──────── Material supplied ────────

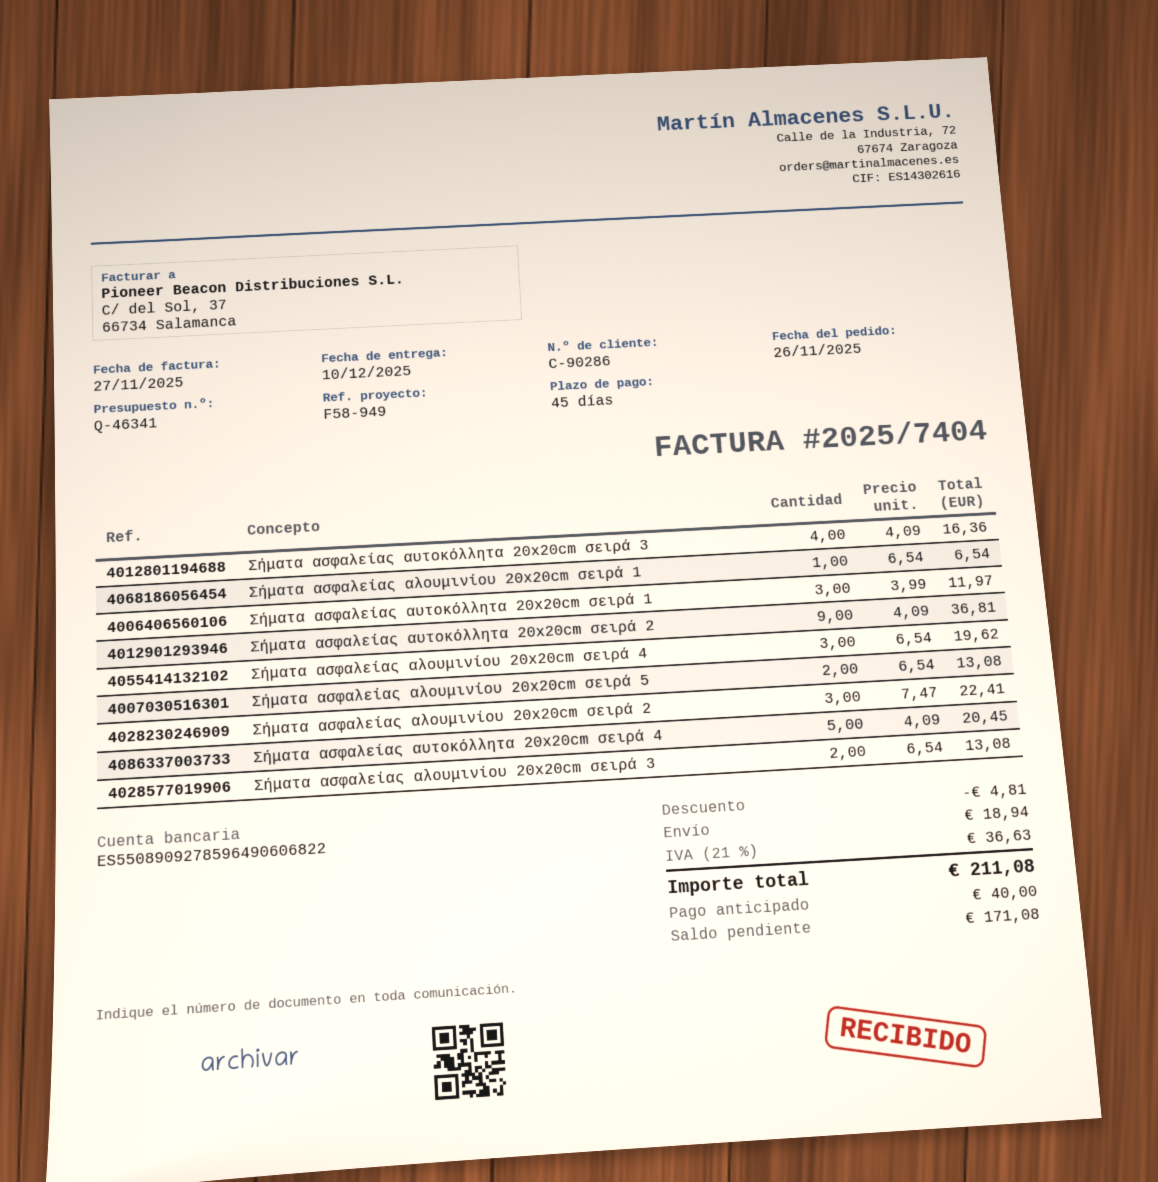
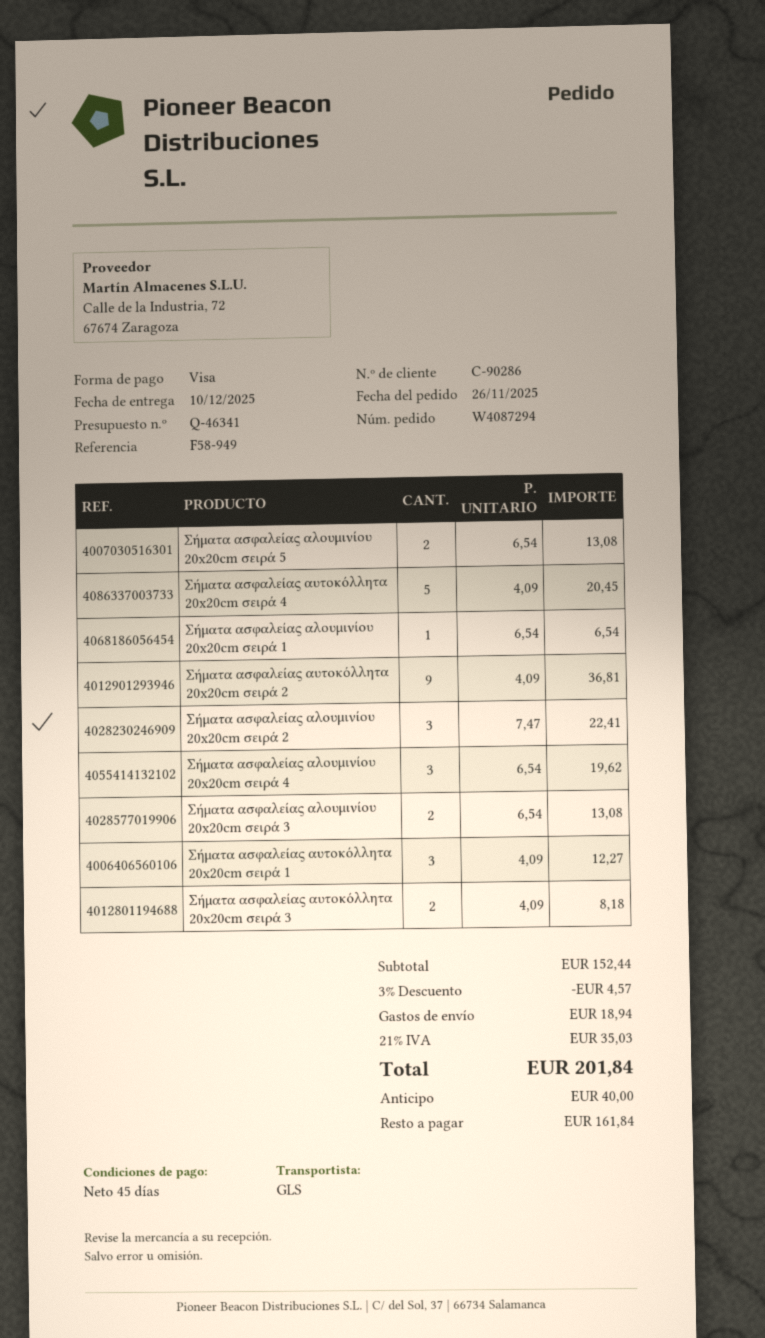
Σήματα ασφαλείας αυτοκόλλητα 20x20cm σειρά 3: 4 x 4.09 = 16.36 -> 2 x 4.09 = 8.18
Σήματα ασφαλείας αυτοκόλλητα 20x20cm σειρά 1: 3 x 3.99 = 11.97 -> 3 x 4.09 = 12.27
discount: 4.81 -> 4.57
tax: 21% = 36.63 -> 21% = 35.03
total: 211.08 -> 201.84
balance: 171.08 -> 161.84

────────

- _Your assignment_:
Report every line of the records that contains the word "σειρά".

- _Task result_:
Σήματα ασφαλείας αυτοκόλλητα 20x20cm σειρά 3: 4 x 4.09 = 16.36 -> 2 x 4.09 = 8.18
Σήματα ασφαλείας αυτοκόλλητα 20x20cm σειρά 1: 3 x 3.99 = 11.97 -> 3 x 4.09 = 12.27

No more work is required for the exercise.